İşin özü şu ki, siyasal iktidar kendine tehdit olarak gördüğü herkesi kolayca cezalandırabiliyor. Özellikle “hakaret ya da halkı kin ve düşmanlığa tahrik” gibi ifade suçları için verilen orantısız cezalarla insanlar özgürlüğünden yoksun bırakılıyor. Korku pompalama stratejisi, mevcut yönetime koşulsuz itaat edilmesi yönünde algı oluşturmak için kullanılıyor. Örneğin “Silivri soğuktur” ifadesi ister tehdit, ister şaka yollu söylensin kamuoyundaki yerleşik algıyı dışa vuruyor.

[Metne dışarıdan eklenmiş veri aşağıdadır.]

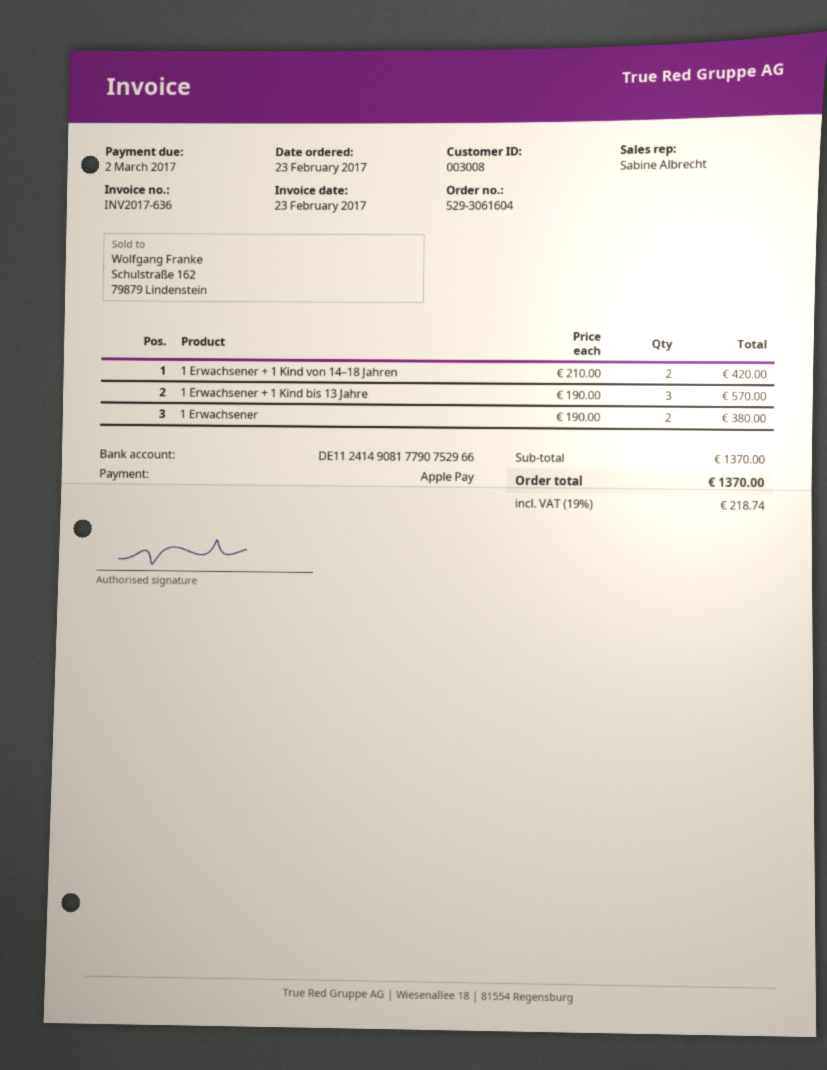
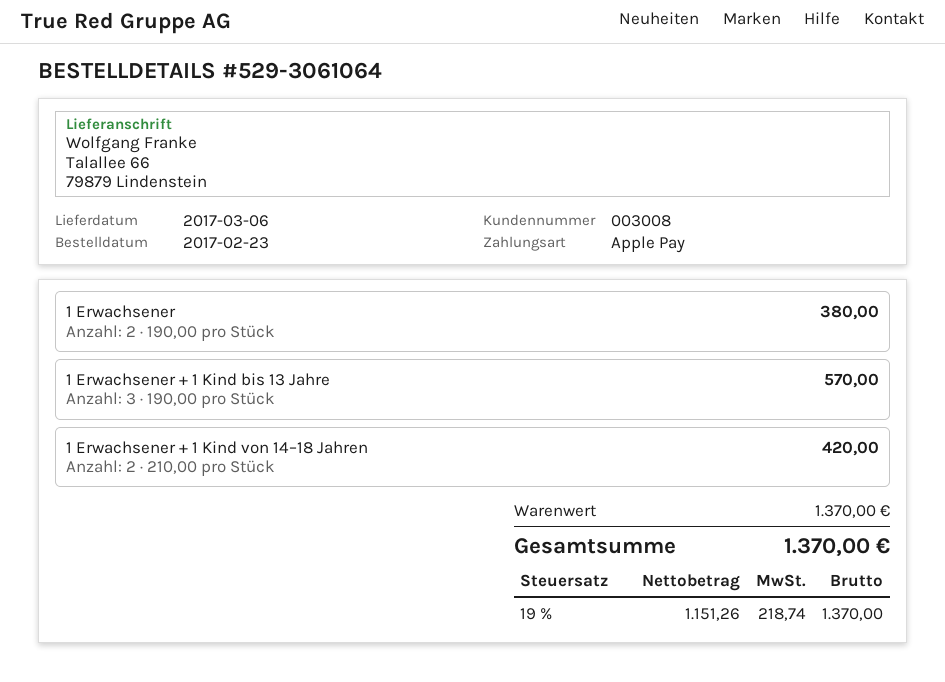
order number: 529-3061604 -> 529-3061064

Tek adam rejiminde, muhalefet partilerine verilmiş oylar milli iradenin yansıması olarak kabul edilmiyor. Seçilmişleri görevlerinden uzaklaştırmaya dönük yargısal hamleler, aslında muhalif seçmenleri cezalandırmak anlamı taşıyor. Bu hamlelerin her seçimden sonra rutin haline gelmesi hukuk sistemine güven duymayanları haklı çıkarıyor. Seçme iradesine ipotek konulan yurttaş, askerlik de yapıyor, vergi de ödüyor; yani yükümlülüklerinden muaf tutulmuyor. Görüldüğü gibi toplum sözleşmesine uymayan yurttaşlar değil bizatihi siyasal iktidar. İronik ama sözleşmede yer alan bireyin temel hakları, bunları koruyup gözetmesi gerekenlerin tehdidi altında!
Sonuçta ülkece çıkmazdan kurtulup yeni bir başlangıç yapmak için tüm yurtseverlerin dayanışma içinde olması gerekiyor. Milyonlarca yurttaşın gözünde meşruluğunu yitirmiş baskıcı bir iktidara karşı direnme hakkının meşru olduğunu unutmayalım.